Christo was laughing too hard to speak.

“You need a demonstration? I’ll give you one.” Pierce was furious, he threw some crumpled bills around, dragged Christo outside and threw him in a cab. Once inside the duplex, he sat Christo down in the office and began methodically taking it apart.

“I mean it this time.”

He tore up the contents of file drawers, hammered his answering machine to bits with a marble paperweight, pulled the pharmaceutical bulletins down from the walls, the color photos of a Jamaican ganja field. He stormed through the equipment closet, laying waste rolls of plastic bags, boxes of gelatin capsules, tools for cutting and measuring. As a finale he filled a roasting pan with ten-dollar bills from his personal bank and threw in a match.

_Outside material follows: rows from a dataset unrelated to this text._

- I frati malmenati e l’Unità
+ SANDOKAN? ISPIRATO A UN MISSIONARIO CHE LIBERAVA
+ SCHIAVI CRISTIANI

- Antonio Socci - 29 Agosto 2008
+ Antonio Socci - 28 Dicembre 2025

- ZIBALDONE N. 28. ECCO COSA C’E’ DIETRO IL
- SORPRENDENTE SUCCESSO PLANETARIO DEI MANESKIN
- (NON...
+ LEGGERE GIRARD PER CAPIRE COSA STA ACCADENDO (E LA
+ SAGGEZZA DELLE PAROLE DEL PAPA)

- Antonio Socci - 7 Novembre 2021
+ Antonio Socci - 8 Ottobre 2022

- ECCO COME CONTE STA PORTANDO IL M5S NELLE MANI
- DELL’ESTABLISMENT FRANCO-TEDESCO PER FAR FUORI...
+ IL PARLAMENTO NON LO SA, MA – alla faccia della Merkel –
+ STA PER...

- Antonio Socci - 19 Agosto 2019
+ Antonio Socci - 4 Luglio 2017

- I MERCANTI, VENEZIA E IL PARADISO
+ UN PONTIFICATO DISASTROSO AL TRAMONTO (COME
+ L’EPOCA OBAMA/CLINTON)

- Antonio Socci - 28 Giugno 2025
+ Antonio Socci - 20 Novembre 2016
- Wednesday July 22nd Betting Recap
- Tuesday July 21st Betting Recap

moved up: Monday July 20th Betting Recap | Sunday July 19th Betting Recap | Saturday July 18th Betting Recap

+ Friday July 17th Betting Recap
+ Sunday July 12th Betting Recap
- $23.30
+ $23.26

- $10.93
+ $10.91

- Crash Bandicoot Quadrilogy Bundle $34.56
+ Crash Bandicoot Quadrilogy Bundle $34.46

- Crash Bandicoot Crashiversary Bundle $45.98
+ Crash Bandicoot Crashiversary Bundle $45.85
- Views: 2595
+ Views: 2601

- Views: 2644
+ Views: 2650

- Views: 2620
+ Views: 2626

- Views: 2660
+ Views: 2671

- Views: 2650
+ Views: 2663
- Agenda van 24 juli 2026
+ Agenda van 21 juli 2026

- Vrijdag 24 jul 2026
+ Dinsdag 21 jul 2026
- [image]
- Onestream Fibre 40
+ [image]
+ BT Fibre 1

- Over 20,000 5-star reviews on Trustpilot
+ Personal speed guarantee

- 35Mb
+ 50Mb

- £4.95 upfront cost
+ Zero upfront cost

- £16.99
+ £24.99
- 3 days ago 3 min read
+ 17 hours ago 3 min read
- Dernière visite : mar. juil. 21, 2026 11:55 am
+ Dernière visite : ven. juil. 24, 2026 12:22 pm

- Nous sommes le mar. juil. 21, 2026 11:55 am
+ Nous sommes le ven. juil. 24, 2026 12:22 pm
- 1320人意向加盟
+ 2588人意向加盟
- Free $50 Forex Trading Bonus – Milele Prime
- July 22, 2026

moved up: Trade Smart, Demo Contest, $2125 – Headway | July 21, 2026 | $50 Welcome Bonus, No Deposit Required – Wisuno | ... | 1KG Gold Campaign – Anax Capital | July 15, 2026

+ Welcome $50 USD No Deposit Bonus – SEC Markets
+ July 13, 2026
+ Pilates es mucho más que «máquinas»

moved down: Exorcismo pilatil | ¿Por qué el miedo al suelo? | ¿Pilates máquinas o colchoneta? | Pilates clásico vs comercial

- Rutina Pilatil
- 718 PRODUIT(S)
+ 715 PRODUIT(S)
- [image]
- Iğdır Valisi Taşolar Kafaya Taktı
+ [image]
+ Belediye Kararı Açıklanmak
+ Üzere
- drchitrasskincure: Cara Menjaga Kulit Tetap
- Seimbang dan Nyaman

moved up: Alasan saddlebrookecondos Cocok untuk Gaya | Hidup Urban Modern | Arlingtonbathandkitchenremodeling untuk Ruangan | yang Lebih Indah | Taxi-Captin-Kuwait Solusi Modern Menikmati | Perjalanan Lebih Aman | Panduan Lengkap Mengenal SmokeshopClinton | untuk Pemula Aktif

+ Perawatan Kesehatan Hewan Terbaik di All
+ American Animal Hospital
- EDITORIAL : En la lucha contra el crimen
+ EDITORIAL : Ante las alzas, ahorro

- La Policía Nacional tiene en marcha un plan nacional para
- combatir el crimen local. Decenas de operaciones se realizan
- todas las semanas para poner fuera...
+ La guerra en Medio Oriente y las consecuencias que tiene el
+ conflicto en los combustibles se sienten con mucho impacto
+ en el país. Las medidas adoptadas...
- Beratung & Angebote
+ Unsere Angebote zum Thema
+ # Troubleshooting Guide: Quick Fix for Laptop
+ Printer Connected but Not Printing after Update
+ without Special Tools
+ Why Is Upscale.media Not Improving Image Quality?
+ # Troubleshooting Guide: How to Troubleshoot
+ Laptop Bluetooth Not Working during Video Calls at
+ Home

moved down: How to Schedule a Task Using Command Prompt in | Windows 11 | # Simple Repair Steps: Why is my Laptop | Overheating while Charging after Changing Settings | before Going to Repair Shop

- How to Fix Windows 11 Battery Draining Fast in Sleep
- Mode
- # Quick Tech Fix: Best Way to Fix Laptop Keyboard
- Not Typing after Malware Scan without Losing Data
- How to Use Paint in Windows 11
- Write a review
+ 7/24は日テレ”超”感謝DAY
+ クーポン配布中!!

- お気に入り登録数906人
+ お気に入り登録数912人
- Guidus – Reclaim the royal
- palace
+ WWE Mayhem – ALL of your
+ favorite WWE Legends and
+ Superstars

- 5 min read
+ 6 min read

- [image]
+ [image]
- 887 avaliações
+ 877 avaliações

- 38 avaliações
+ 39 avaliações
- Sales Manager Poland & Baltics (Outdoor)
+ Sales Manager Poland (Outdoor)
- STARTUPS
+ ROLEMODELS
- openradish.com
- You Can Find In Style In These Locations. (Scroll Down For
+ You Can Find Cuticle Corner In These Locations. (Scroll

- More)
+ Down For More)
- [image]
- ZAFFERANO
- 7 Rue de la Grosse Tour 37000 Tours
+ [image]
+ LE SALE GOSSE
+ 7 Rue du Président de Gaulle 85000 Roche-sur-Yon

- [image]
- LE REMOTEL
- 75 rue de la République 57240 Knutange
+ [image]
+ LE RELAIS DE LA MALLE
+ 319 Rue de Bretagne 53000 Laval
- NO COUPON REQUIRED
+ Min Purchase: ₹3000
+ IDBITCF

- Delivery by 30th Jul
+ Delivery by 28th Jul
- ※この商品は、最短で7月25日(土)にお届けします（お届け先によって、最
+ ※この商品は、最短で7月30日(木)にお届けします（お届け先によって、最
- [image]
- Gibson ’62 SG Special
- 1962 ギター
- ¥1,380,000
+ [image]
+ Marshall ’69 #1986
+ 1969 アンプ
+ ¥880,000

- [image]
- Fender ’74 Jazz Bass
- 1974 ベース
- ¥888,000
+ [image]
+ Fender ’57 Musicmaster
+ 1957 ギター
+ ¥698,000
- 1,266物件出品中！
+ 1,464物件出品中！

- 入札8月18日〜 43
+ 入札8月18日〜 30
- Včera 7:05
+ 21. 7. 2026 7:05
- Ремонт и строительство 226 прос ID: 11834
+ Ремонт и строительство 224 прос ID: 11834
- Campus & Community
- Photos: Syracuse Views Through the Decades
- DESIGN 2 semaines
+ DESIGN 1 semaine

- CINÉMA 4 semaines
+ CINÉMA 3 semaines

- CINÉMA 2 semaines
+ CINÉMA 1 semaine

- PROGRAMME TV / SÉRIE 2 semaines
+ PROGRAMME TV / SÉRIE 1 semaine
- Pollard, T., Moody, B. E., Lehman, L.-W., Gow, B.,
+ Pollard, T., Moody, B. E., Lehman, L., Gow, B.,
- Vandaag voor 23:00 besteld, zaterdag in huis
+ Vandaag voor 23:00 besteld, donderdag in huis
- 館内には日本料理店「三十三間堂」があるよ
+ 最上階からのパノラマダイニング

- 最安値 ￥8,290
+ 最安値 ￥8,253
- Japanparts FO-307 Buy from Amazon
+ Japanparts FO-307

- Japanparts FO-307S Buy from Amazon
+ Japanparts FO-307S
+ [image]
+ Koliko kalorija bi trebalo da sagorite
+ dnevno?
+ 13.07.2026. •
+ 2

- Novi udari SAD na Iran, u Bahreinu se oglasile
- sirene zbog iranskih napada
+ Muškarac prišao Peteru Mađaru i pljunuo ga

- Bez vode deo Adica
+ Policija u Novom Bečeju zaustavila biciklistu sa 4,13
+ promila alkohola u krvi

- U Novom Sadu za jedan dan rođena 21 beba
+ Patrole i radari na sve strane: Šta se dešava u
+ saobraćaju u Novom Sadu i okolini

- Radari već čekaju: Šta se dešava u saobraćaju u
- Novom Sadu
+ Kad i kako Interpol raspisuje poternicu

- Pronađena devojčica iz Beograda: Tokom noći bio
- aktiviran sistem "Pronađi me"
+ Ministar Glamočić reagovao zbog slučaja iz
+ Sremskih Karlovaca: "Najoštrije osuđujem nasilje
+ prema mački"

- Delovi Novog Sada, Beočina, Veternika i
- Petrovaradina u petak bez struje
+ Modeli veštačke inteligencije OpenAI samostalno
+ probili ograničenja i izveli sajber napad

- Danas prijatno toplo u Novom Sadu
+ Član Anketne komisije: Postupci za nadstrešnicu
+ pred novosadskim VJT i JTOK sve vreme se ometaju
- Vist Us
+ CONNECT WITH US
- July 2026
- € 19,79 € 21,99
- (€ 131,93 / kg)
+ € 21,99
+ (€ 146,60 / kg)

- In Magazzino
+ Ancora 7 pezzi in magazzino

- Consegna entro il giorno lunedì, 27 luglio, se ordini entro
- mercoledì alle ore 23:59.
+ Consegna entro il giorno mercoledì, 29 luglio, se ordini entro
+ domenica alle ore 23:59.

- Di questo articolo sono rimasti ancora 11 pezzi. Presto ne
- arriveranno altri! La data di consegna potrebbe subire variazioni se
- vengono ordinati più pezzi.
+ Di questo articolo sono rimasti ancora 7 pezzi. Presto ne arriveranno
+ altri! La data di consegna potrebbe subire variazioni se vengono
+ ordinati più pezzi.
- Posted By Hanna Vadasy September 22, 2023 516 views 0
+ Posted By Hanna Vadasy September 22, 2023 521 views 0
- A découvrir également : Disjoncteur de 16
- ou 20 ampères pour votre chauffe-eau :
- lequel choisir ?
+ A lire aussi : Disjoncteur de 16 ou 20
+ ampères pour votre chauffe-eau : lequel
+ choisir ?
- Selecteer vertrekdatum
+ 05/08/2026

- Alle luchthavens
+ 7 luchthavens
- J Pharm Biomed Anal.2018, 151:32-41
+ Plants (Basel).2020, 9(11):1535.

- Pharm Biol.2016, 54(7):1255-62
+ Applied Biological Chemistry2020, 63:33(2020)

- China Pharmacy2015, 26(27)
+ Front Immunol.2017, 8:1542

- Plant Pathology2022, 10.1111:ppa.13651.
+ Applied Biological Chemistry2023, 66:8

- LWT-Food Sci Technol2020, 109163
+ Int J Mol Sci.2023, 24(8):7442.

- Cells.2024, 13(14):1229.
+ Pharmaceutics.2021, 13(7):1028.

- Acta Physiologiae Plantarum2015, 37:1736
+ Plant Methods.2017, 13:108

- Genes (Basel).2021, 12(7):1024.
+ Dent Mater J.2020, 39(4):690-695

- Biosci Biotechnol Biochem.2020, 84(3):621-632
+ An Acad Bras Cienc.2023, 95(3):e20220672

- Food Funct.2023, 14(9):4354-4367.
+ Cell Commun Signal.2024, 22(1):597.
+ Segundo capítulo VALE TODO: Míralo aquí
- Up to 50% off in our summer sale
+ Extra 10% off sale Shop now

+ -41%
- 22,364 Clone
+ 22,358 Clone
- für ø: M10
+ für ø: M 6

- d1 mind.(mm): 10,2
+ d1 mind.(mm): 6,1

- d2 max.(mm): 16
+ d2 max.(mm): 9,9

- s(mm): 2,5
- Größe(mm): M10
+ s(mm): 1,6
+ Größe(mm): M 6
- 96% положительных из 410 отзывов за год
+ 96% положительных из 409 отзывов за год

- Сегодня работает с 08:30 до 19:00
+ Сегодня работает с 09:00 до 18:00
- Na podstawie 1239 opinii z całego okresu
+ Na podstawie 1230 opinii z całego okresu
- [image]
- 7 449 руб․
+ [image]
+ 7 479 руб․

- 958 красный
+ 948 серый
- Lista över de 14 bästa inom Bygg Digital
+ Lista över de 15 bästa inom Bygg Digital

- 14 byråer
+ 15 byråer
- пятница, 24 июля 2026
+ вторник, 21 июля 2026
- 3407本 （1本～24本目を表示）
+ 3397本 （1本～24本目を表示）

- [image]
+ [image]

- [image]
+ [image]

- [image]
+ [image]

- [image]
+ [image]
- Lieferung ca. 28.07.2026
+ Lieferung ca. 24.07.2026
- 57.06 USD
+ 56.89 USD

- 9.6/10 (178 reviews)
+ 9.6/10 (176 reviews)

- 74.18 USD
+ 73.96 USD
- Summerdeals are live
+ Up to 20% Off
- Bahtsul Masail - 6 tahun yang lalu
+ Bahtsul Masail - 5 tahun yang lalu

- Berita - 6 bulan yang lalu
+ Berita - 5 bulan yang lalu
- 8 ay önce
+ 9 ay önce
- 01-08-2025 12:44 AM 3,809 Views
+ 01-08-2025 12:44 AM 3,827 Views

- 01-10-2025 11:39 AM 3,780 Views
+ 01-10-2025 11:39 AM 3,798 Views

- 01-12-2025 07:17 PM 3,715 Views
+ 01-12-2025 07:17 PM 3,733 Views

They watched smoke plume toward the ceiling and Christo said, “I’d be a lot more impressed if I thought it was only me you were trying to convince.”

Pierce was exhausted. “There’s no pleasing you,” he grunted, and threw open a window. Smoke drifted out to the airshaft and swirled up.

“It just seems ludicrous to burn money.” Christo pushed hair out of his eyes and sighed. “When you could give it to me instead.”

“Is that it? You want me to keep the business alive so you won’t lose a meal ticket, huh?”

“Maybe you are getting a little paranoid.” Pulling fingers down the sides of the desk with the sadly resigned bearing of someone rowing to an island funeral: “I’m planning to quit this evil town within twenty-four hours.”

“You didn’t tell me that.”

“I wasn’t going to say anything. I was just going to do it.”

“Well. That does alter the landscape some. Where to, jazzbo?”

“South.”

“Just South. Back to that hit and run stuff, eh?”

“More or less.”

“Why move backward where you’ve already been? I don’t want to jinx you, but …”

“That’s good. I don’t want you to either.”

“But don’t you worry about falling into the grinder this time around? You’re way overdue.”

Christo rotated the desk chair, reached down and placed his hand over the edge of the roasting pan. “See that? I know how to burn my fingers. I’ll be all right.”

From the desk’s bottom drawer Pierce removed a tape player, slapped in a cassette he’d been carrying in his pocket. “This came in yesterday’s mail.”

Looie’s voice was harsh and excited: “
Start
.
Initial draft
, A Guide to Automotive Landscape Painting.
Introduction … The magic kinship of man and earth is at the core of all visual art
.
Period
.
In adapting this principle to a mechanized age
,
comma
,
the depiction of landscapes has become the province of photography
.
Period
.
But we are a species in constant motion
,
comma
,
madly covering ground in a world of blurred image formations
,
semicolon
,
thus there is no fixed moment in which the shutter can close
.


New paragraph … Imagine all elements in the heat of our motion
.
Period
.
Trees are made of butter
.
Period
.
Buildings are soft cakes
.
Period
.
Only the roadway is solid and continuous
…”

“Bloody maniac.” Pierce hit the “fast-forward” button.

“I kind of like it so far.”

“But he’s like a kid who never learned to read. He doesn’t know where the boundaries are. Wheeling along the Richmond Parkway, for Christ’s sake, with a canvas tied to the dashboard and a brush in one hand … Just listen. It’s coming up.”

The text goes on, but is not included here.